Jacob sighed. “Are you sure you want to know?”

“Probably not.” Montrose rolled his eyes and tapped his pen against his own notepad. He, Jacob noticed, had written a load of intelligent, sensible shit about today’s applicants, complete with bullet points. Once upon a time, Jacob had been capable of intelligence and bullet points, too. Just last week, in fact. But then he’d been forced to sit through the seven-day-straight parade of incompetence these interviews had become, and his brain had melted out of his fucking ears.
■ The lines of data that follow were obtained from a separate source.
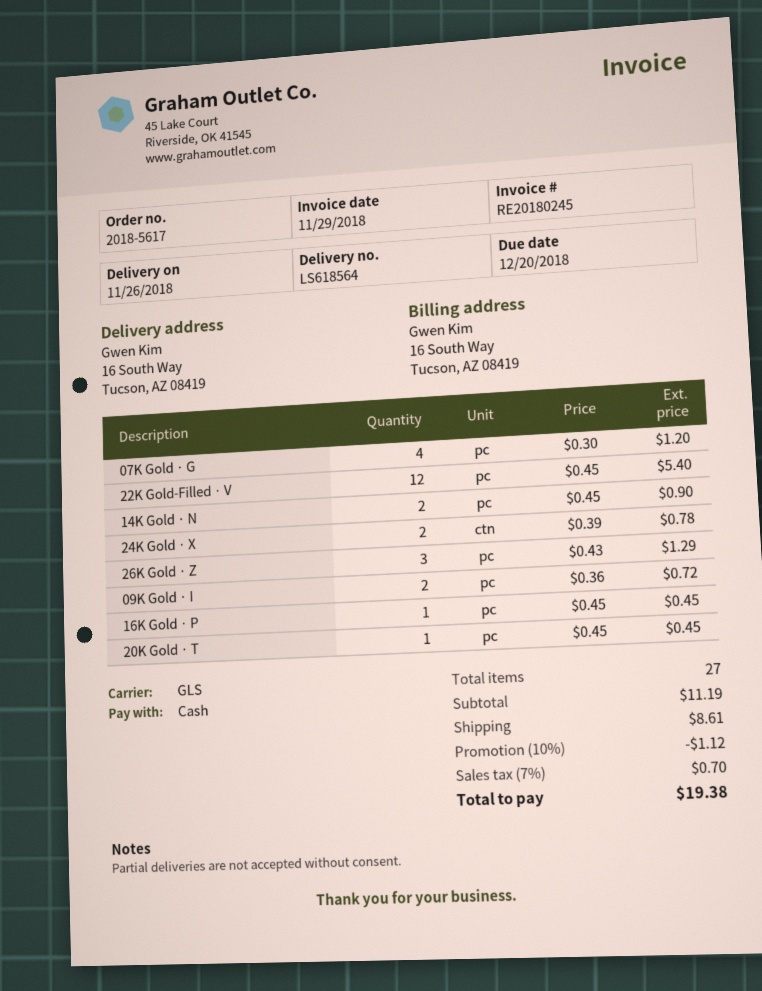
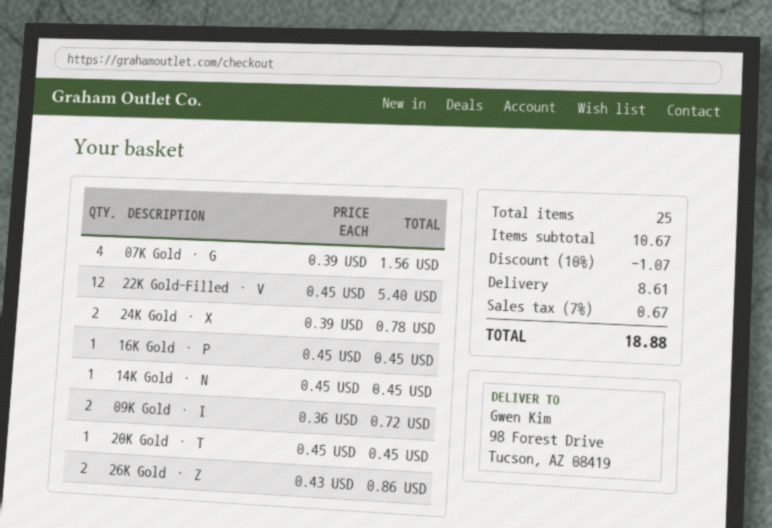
ship to: 16 South Way, Tucson, AZ 08419 -> 98 Forest Drive, Tucson, AZ 08419
07K Gold · G: 4 x 0.30 = 1.20 -> 4 x 0.39 = 1.56
14K Gold · N: 2 x 0.45 = 0.90 -> 1 x 0.45 = 0.45
26K Gold · Z: 3 x 0.43 = 1.29 -> 2 x 0.43 = 0.86
total quantity: 27 -> 25
subtotal: 11.19 -> 10.67
discount: 10% = 1.12 -> 10% = 1.07
tax: 7% = 0.70 -> 7% = 0.67
total: 19.38 -> 18.88

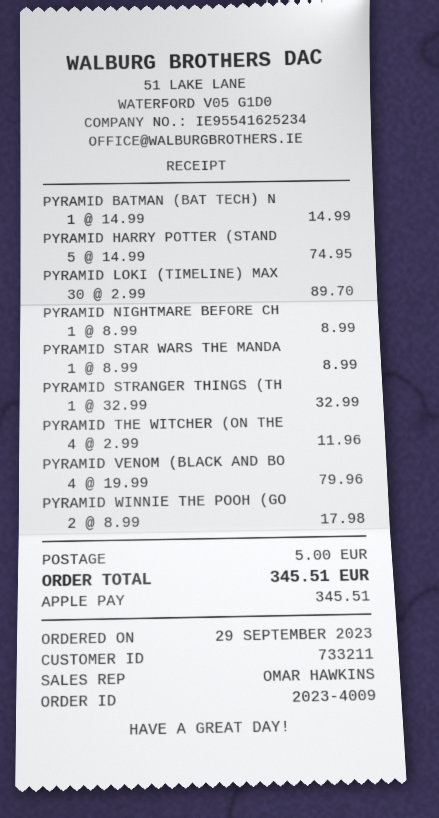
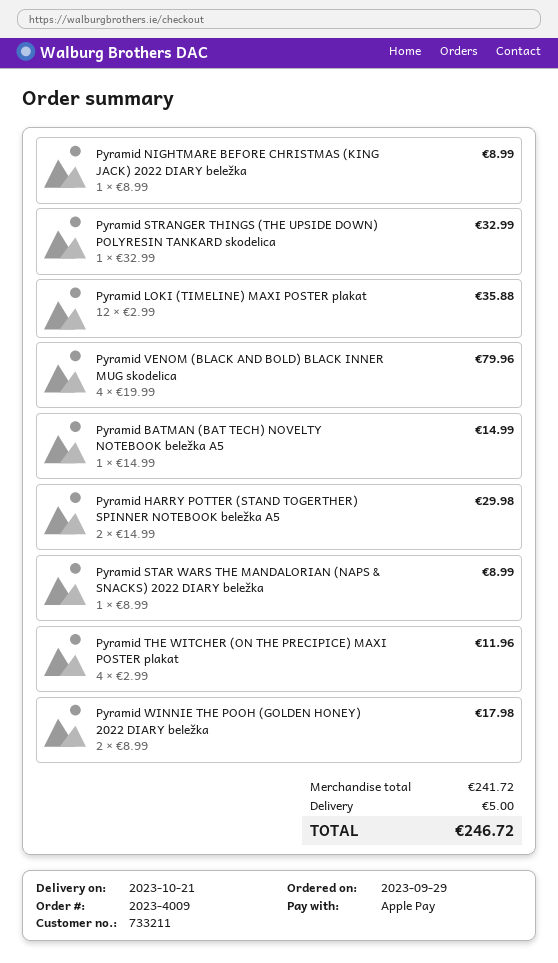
PYRAMID HARRY POTTER (STAND: 5 x 14.99 = 74.95 -> 2 x 14.99 = 29.98
PYRAMID LOKI (TIMELINE) MAX: 30 x 2.99 = 89.70 -> 12 x 2.99 = 35.88
total: 345.51 -> 246.72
“Well,” Mont went on, “here’s what I put: Simon’s got a lot of experience, but he doesn’t seem the sharpest tool. Bit cocky, but that means he’ll eventually be confident enough to handle that thing you do.”

Jacob narrowed his eyes and turned, very slowly, to glare at his friend. “And what thing is that, Montrose?”

“That thing, Bitchy McBitcherson,” Mont said cheerfully. “You’re a nightmare when you’re panicking.”

“I’m a nightmare all the time. This is my ordinary nightmare behavior. Panic,” Jacob scowled, “is for the underprepared, the out-of-control, and the fatally inconsistent.”

“Yeah, so I’ve heard. From you. Every time you’re panicking.”

Jacob wondered if today would be the day he murdered his best friend and decided, after a moment, that it was entirely possible. The hospitality industry had been known to drive men to far worse. Like plastic shower curtains and brown carpets.